04 November 2006

Innocent Blood part 2000

One of the real distinctives of a Christian, as distinct from a ''progressive'', worldview has to do with moral differences. The more or less 'official' view is that we are, somehow, better people than our ancestors; that as a rule moral issues are products of conditions external to the individual, such as nutrition, poverty, literacy, inclusiveness, etc., and therefore we can of our own experience and wisdom create an ideal society. As one motivational type of years gone by had his adherents chanting, ''Every day in every way, we are getting better and better and better''. The Christian view is rather different. We believe that human beings are inherently flawed, that the flaws - we call the situation ''sin'' - are present by birth in every human being (the single exception being a rather extraordinary one) and that barring a miracle cure, this will be true throughout all human history. It's an old fight.

Sometimes something catches one's attention, something that leads to something very like despair at the human condition.

I've grown up in a society that regarded the Third Reich, the Nazi regime in Germany headed by Adolf Hitler, as being the worst society ever.

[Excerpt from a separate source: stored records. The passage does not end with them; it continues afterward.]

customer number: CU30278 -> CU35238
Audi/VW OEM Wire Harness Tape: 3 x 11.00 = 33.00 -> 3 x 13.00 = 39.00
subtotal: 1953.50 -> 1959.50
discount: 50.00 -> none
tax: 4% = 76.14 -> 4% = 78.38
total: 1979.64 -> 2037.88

We can compare bad ones later. We know, for example, that even before they took power, the society accepted some of their beliefs. Among those were that some lives were more worthy than others, and that some lives were better terminated. (If that sounds uncomfortably like Margaret Sanger and Planned Parenthood, it should. They were friendly.) And that led in turn, inevitably, to evaluation of children (and adults too) and decisions over whether to 'cull the herd'. This sort of thing became part of the list of charges in the Nuremburg Trials that sent several of them to the gallows.

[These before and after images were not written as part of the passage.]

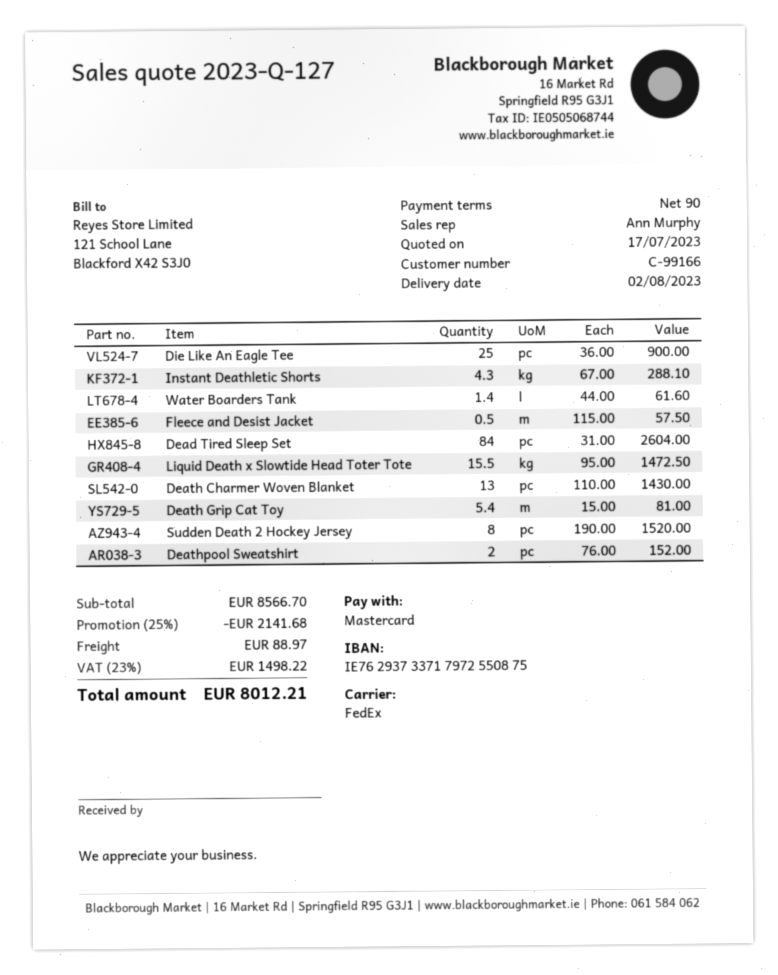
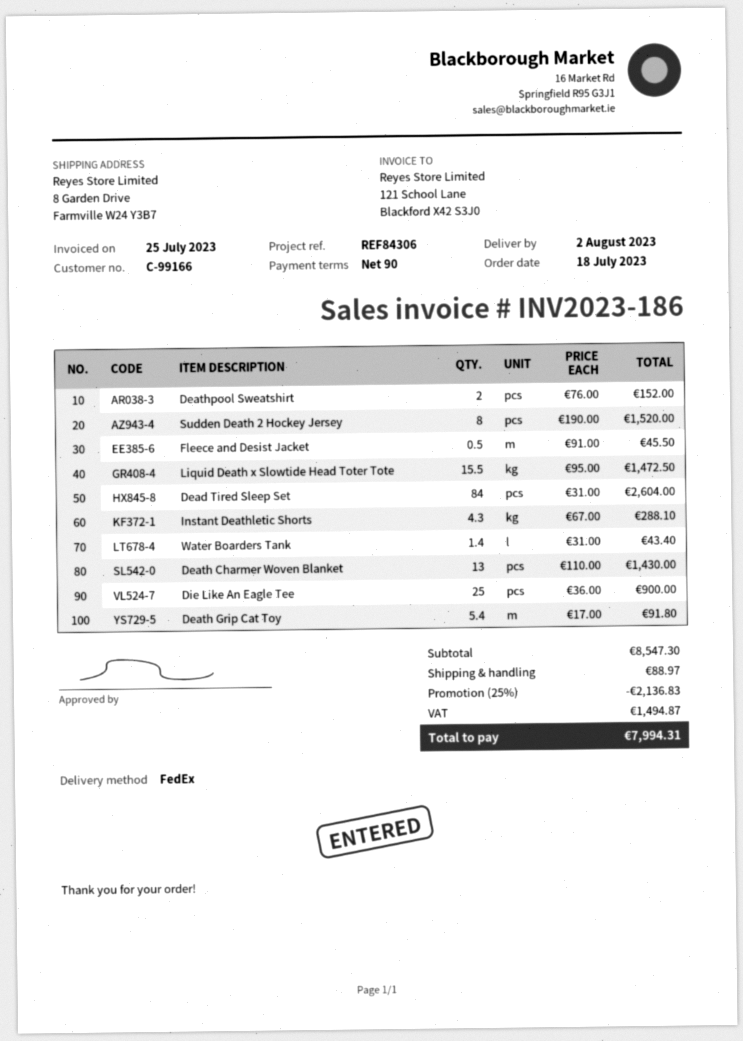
Water Boarders Tank: 1.4 x 44.00 = 61.60 -> 1.4 x 31.00 = 43.40
Fleece and Desist Jacket: 0.5 x 115.00 = 57.50 -> 0.5 x 91.00 = 45.50
Death Grip Cat Toy: 5.4 x 15.00 = 81.00 -> 5.4 x 17.00 = 91.80
subtotal: 8566.70 -> 8547.30
discount: 25% = 2141.68 -> 25% = 2136.83
tax: 1498.22 -> 1494.87
total: 8012.21 -> 7994.31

Now I see in the Sunday Times out of London, an article titled ''Doctors: let us kill disabled babies'' which is a serious proposal from the Royal College of Obstetricians and Gynaecology advocating in favor of ''active euthanesia'' for the ''overall good of families''.

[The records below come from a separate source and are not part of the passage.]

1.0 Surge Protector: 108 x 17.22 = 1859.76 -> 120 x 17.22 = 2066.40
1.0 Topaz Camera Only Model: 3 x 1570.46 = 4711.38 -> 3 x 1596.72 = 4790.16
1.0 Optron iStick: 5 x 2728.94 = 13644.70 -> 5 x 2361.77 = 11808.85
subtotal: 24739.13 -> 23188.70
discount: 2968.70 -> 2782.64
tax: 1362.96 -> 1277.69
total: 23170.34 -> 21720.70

I would have to suspect that Hitler, Goebbels, Himmler, Mengele - and Sanger - seem to have won that argument. Perhaps we owe an apology for that little gallows incident if we are seriously proposing to admit that their idea was a good one. Particularly if we go beyond consideration into full-blown acceptance, and thence to common practice. It will, I predict, be justified under some sort of ''for the good of All'' boilerplate, and opposing it will be considered some sort of 'hate speech'.

I've never cared much for the Catholic idea of classifying sins. That's a worthy subject for a whole series of posts, if not a book. But they're not totally wrong. The pattern they describe is pretty evident: pride, greed, lust, and envy. We seem to have them all through the history of our race, which brings me back to the worldview issue that began this post. The sins of human beings just seem to repeat. We don't have any fewer today than those that Calvin or Luther or Paul of Tarsus saw. Or Jeremiah for that matter. I'm not sure quite where the shedding of innocent blood falls in there, but it's at least as old as the worship of Baal and Moloch.

This isn't 'progress'' as I define it. It's just the same old thing come around again. The difference is that we have recent experience of where it leads, so we have not even the bad excuse of not knowing better.

I'll go out on not too much of a limb here, and predict that this does not please God. Then again, I doubt seriously that this was one of the objectives of those proposing this policy.


03 November 2006

American Manufacturing Again

There is a good letter in the current version of the online edition of Modern Plastics magazine, in the section called ''As I see It''. You can find it online, titled 'Shortage? What Shortage?' . Go and read it, it's a story I've heard many times, in many places, from many people. I've been there myself. Individuals with excellent track records of accomplishment and value-add, part of the 'collateral damage' of the hollowing out of American manufacturing. Unable to get a job. In some cases, unable to get ANY job, at ANY level. Too qualified for some, or in some cases being experienced in the ''wrong'' CAD package, or something relatively trivial. For being unemployed - the folklore that it's easier to get a job when you already have one is true. Stupid, but true. Even, and this is true, for having a bad credit file. Being unemployed, particularly extended unemployment, is not conducive to a good financial picture. Keeping someone unemployed because of that is beyond asinine, it's something only an HR type or a beancounter could invent. But it happens daily, truly it does. And the type of attitude and business culture it reveals is part of the rot that is part of the real damage to the nation's industrial base - more than finances, quality, or regulatory environment, it's a terrible lack of leadership with a defensible moral philosophy. Part of the overtaking of industry by lawyers, accountants, and other leeches.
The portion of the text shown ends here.